Sipes now works in reality television. He’s currently associate director of Top Chef, and left the shoot for a few days to run the Telluride symposium.

Over the years, I’ve observed scores of students, sporting their distinctive orange lanyards, trooping into screenings at the town’s Werner Herzog Theatre, or the Palm, or the Galaxy in the opposite direction.

One year I was beyond desperate to get into a screening at the tiny Nugget Theatre on Colorado Avenue. The small group of students ahead of me in the queue vowed to save me a seat inside.

Telluride’s Nugget Theatre
Telluride’s Nugget Theatre

They kept their word.

Barry Jenkins (Moonlight, If Beale Street Could Talk), as this column mentioned recently, was in the Telluride class of 2002. Apart from the culture shock of seeing snow for the first time and “being in a town as white as Telluride,” his experience here was also “life-changing.”
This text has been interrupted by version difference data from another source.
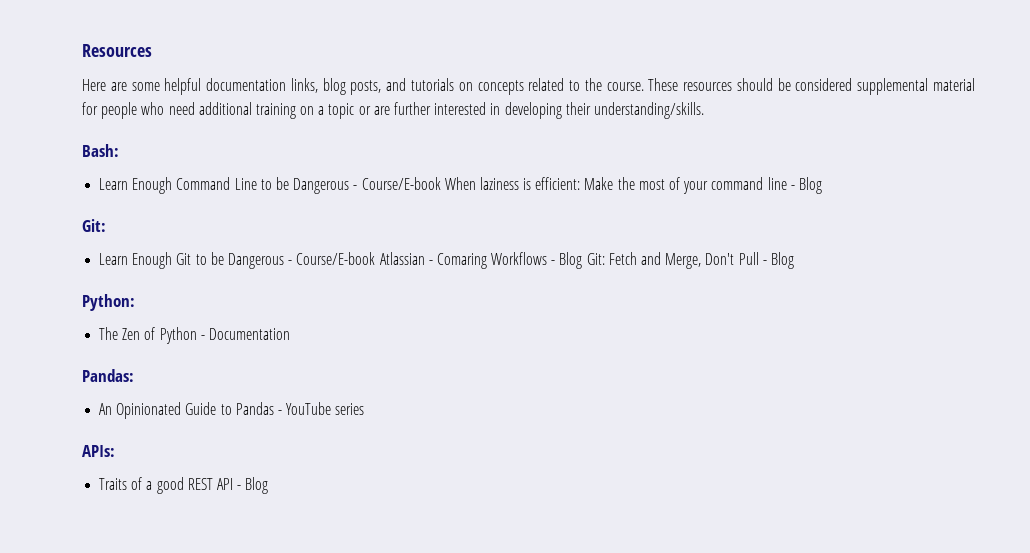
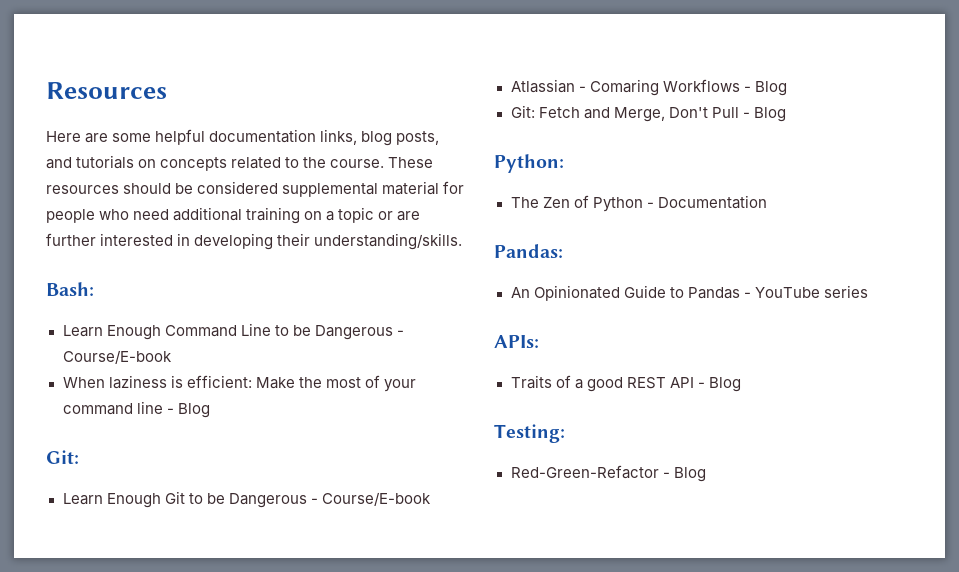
(441, 183) none -> (172, 357) //
(376, 258) none -> (431, 499) //
(583, 260) none -> (787, 88) //
(269, 485) none -> [494,424,565,443] [510,465,706,482] // Testing: // Red-Green-Refactor - Blog

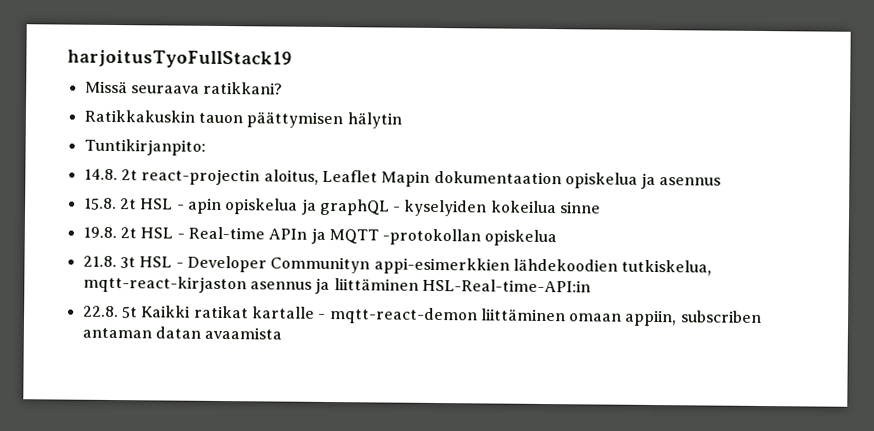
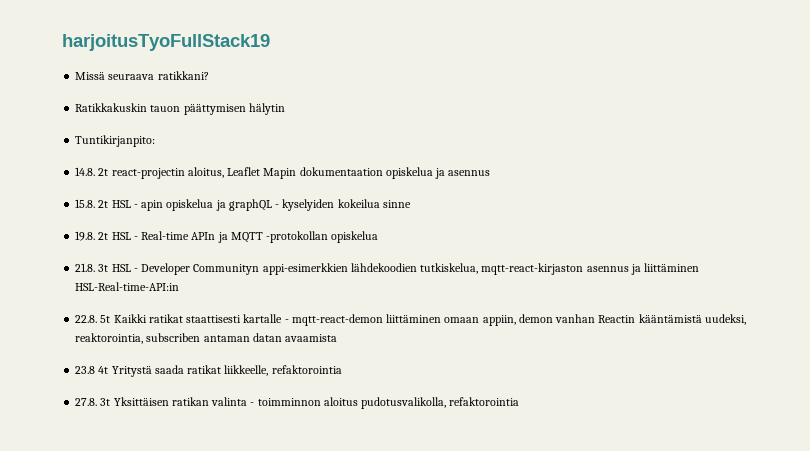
(249, 312) none -> [186,315,242,323] staattisesti
[680,310,762,324] [81,326,283,340] subscriben antaman datan avaamista -> [518,314,746,325] [75,333,338,344] [75,365,342,377] [75,397,520,409] demon vanhan Reactin kääntämistä uudeksi, reaktorointia, subscriben antaman datan avaamista // 23.8 4t Yritystä saada ratikat liikkeelle, refaktorointia // 27.8. 3t Yksittäisen ratikan valinta - toimminnon aloitus pudotusvalikolla, refaktorointia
The filmmaker told me how he went from “being someone who was an apprentice at the festival to being someone who was being brought into the interior of the festival,” and he remembered selling T-shirts in town to help fund the making of his first movie Medicine for Melancholy. He recalled that most of the shirts were purchased by Telluride staff.

“He’s our best,” Sipes acknowledged. ”And he promotes the program so well because, obviously, he’s our first Oscar winner, that I know of.”
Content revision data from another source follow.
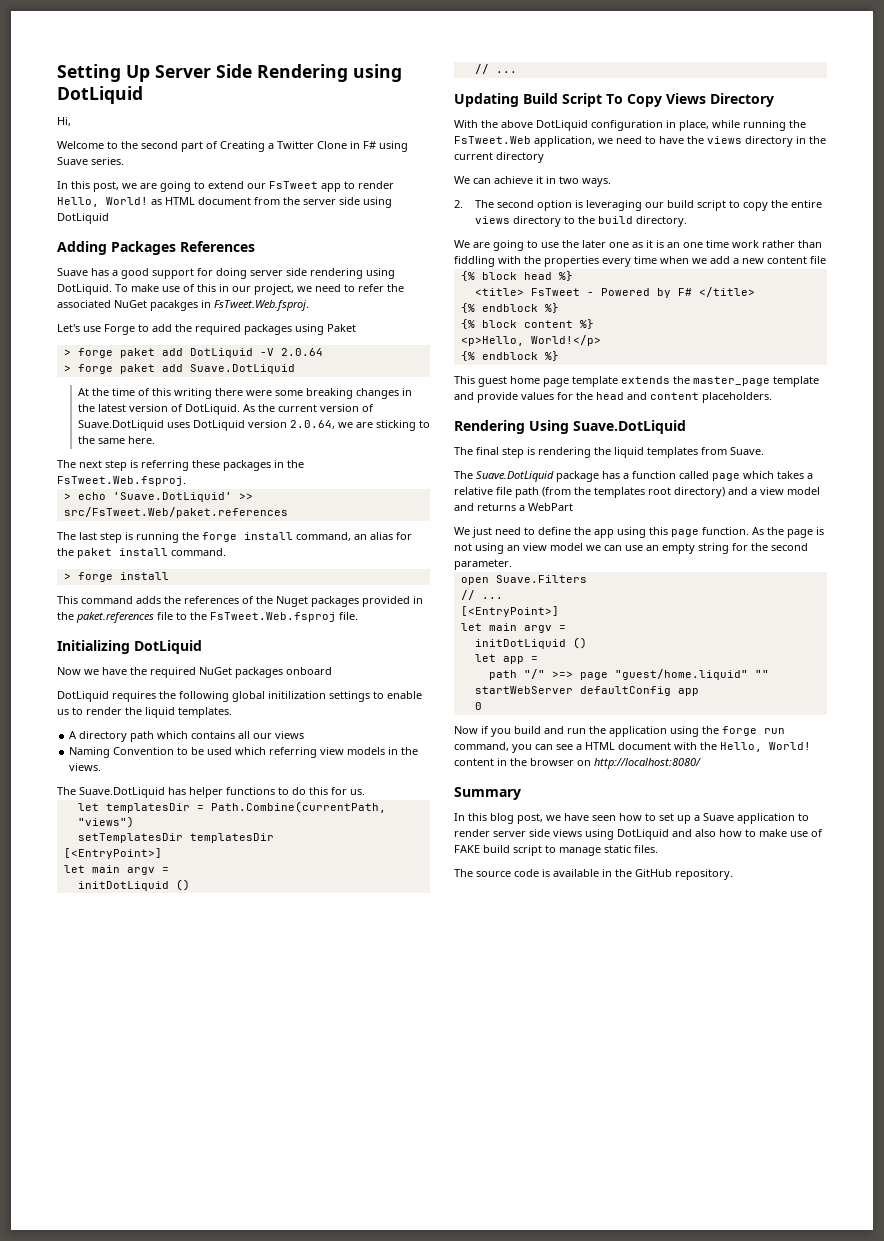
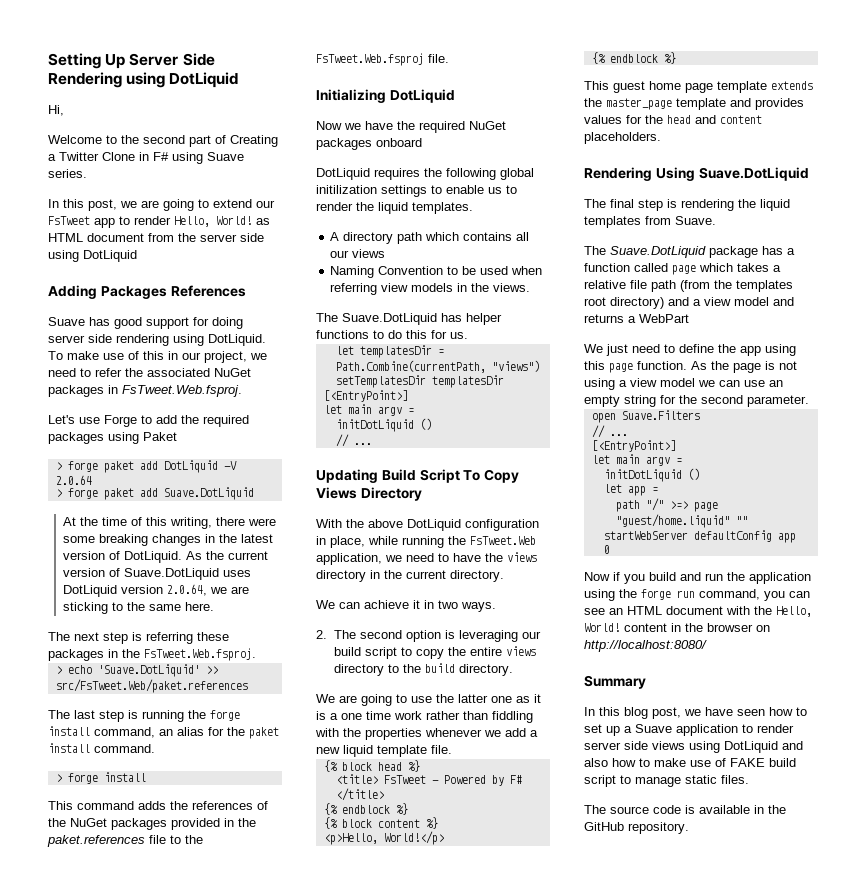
[112,270,118,276] a -> (110, 321) none
[150,300,198,311] pacakges -> [48,385,104,397] packages
[173,388,212,399] writing -> [169,517,212,529] writing,
[276,596,308,607] Nuget -> [70,818,107,827] NuGet
[235,747,267,755] which -> [511,266,543,275] when
[496,152,544,163] directory -> [450,570,504,582] directory.
[582,240,606,248] later -> [458,694,488,703] latter
[667,242,680,248] an -> [330,713,338,720] a
[602,256,689,267] every time when -> [425,728,482,737] whenever
[767,256,826,264] content file -> [343,745,452,757] liquid template file.
[477,392,518,403] provide -> [755,98,804,110] provides
[507,545,520,551] an -> [619,380,627,387] a
[576,744,582,750] a -> [609,608,623,615] an

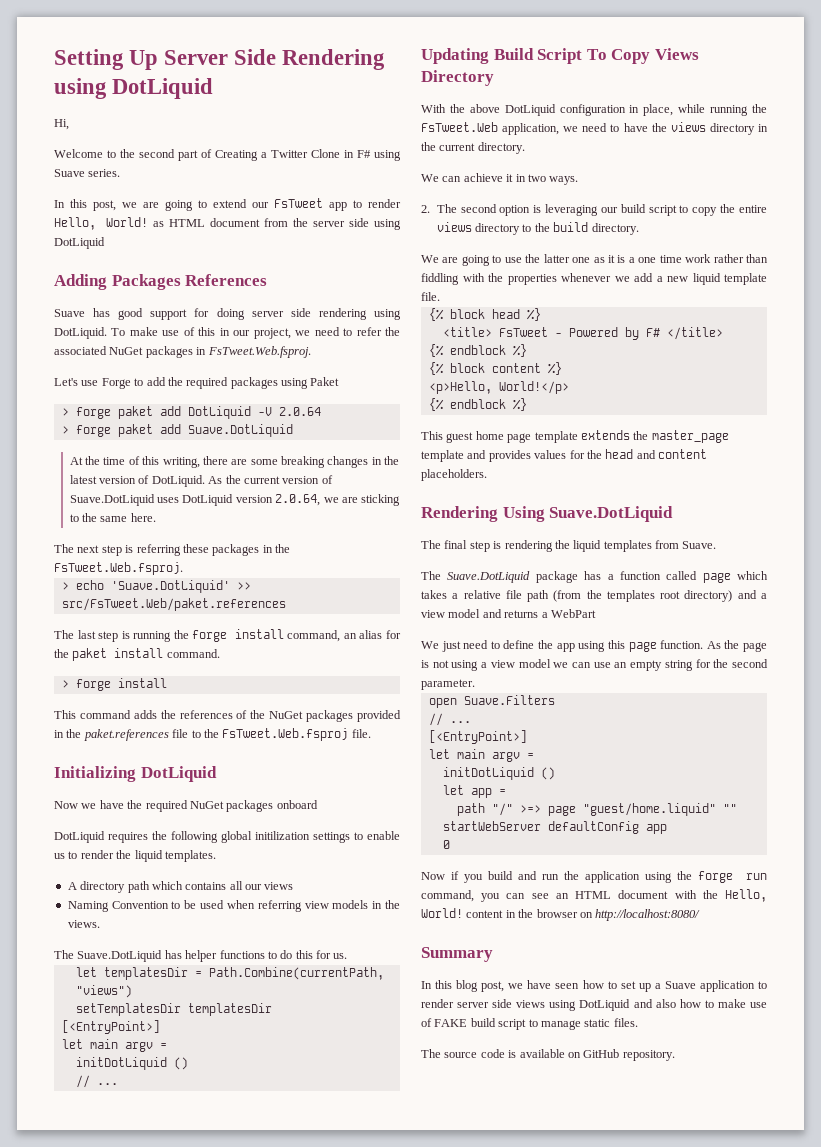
[247,518,276,526] were -> [231,459,248,465] are
[754,805,786,814] in the -> [567,1052,581,1058] on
Sipes explained that the system was the same for Jenkins two decades ago as it was for the 2023 intake.

It’s an application-based program for 50 college or university students, U.S. and international.

This year, 200 students applied from the U.S., Canada and overseas.

They were tasked with writing a short essay, and their submissions had to include a letter of recommendation from a professor or an advisor, “and from there it’s based on how well-written their essay is and what their professor says about them, essentially,” Sipes explained.

Applicants were charged with writing about a film that they felt passionately about, said Sipes, who recalled that when he took part he wrote about the revisionist Western masculinity of Sam Peckinpah’s The Wild Bunch.

Sipes was accepted and, along with Jenkins, has been part of the Telluride Film Festival family ever since.

A council of four, including Sipes, sifts through the applicants’ submissions to pick their 50.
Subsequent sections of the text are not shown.